**BRIEF**
Pick out the lines below that include the string "grid".

Records drawn from a dataset
<<<<

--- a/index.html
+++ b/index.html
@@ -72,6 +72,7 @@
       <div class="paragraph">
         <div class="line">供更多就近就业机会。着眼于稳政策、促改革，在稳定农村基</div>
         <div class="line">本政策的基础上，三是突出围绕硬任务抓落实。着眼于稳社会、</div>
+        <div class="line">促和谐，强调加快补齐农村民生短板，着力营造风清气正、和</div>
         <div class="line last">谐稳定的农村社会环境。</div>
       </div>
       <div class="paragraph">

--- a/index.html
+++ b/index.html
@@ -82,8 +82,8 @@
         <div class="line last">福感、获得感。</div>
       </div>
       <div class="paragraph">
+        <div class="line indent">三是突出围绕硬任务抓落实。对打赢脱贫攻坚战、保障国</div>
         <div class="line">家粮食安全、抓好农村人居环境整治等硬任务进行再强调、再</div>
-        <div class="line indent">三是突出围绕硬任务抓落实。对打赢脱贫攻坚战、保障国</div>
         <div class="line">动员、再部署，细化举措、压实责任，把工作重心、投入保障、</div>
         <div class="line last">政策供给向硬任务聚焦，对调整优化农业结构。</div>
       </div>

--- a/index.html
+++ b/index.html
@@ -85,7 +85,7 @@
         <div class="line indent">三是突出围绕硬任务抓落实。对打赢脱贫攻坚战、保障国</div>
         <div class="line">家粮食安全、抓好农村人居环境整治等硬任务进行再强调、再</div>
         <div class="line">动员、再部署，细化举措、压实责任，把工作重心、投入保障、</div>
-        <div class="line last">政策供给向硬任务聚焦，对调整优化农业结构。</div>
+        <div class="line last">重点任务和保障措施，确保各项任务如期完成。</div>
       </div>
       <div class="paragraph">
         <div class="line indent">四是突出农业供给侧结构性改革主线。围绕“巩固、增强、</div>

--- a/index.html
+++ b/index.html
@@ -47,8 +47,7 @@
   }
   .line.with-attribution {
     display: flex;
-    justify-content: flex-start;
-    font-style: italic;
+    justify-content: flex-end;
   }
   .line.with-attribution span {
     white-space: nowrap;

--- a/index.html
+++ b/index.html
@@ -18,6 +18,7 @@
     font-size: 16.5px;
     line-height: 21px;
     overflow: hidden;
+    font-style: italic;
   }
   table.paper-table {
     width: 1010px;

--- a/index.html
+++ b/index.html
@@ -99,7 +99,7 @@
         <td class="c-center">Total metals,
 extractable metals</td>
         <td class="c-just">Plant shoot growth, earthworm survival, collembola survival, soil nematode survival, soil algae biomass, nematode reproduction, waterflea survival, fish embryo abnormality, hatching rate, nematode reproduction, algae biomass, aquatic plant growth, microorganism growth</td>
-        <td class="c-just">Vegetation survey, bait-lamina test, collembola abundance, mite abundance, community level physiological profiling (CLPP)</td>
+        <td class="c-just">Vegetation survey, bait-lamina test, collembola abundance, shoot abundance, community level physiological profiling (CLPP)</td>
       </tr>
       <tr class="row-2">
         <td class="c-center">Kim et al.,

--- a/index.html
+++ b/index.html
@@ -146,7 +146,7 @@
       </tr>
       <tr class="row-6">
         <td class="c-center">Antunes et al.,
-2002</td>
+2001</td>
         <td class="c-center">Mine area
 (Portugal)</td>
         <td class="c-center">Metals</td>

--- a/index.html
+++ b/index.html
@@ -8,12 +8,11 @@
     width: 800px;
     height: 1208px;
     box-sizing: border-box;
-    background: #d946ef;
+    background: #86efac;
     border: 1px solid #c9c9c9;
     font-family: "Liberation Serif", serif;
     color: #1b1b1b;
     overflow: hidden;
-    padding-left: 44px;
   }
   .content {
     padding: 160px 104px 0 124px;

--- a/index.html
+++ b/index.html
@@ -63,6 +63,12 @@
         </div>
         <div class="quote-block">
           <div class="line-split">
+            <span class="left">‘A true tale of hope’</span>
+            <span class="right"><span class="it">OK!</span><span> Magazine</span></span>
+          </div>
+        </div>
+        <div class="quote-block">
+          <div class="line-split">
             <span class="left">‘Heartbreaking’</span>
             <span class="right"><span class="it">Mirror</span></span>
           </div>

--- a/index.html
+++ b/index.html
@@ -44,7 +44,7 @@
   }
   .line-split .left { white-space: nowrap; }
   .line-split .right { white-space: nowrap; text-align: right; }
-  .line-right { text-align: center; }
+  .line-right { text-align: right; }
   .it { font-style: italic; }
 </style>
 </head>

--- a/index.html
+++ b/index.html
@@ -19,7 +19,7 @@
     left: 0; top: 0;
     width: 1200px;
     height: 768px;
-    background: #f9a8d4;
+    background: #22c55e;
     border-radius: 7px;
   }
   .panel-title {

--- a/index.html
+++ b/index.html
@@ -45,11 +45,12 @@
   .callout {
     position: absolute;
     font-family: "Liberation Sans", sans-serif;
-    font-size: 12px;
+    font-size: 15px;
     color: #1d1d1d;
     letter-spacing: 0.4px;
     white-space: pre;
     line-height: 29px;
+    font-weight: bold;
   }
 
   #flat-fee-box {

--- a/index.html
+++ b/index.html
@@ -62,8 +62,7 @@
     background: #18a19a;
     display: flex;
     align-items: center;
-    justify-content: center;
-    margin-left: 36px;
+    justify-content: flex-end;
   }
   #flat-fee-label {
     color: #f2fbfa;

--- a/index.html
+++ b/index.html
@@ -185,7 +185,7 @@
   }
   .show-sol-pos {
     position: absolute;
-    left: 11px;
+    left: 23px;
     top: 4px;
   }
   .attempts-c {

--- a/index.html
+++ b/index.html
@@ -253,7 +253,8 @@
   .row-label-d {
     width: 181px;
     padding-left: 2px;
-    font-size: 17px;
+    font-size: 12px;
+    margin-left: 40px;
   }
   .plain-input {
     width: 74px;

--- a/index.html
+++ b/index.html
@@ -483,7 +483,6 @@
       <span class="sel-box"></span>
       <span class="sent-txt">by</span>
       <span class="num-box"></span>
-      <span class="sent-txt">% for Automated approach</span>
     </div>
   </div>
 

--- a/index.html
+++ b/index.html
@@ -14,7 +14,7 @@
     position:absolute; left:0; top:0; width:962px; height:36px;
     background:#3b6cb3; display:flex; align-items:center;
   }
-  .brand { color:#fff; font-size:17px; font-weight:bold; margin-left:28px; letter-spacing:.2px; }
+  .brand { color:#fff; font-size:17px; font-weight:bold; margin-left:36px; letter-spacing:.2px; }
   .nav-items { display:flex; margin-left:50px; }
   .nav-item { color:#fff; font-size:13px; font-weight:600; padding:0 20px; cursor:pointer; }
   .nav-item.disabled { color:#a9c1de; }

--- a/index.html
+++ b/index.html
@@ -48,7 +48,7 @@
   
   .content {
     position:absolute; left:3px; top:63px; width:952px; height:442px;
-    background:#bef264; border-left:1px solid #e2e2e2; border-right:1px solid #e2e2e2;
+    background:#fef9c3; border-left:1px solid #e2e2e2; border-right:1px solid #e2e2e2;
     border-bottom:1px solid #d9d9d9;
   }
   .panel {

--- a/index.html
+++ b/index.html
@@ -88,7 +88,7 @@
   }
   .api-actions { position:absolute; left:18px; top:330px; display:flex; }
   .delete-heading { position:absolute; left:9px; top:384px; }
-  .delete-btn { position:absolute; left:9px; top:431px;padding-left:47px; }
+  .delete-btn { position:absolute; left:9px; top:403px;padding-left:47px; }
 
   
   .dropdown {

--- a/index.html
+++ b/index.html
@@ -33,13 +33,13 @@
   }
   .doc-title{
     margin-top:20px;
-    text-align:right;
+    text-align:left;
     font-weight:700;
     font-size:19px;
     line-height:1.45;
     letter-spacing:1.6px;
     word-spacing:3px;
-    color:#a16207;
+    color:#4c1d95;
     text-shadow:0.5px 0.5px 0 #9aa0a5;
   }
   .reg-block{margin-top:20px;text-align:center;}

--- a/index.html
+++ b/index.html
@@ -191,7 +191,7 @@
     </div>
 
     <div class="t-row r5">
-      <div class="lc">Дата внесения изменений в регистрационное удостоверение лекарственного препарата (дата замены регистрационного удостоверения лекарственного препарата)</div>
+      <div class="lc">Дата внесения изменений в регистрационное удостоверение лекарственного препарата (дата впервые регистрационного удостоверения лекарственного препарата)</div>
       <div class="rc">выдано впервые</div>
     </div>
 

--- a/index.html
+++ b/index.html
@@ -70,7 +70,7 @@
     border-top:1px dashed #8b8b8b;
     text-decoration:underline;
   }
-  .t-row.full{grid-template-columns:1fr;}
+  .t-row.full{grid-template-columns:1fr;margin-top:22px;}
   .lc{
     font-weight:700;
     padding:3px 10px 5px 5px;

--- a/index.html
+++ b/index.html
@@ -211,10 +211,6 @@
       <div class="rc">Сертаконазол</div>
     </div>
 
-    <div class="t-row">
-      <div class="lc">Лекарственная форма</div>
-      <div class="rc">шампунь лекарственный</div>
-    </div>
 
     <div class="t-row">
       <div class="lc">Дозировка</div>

>>>>

**WRITTEN ANSWER**
-  .t-row.full{grid-template-columns:1fr;}
+  .t-row.full{grid-template-columns:1fr;margin-top:22px;}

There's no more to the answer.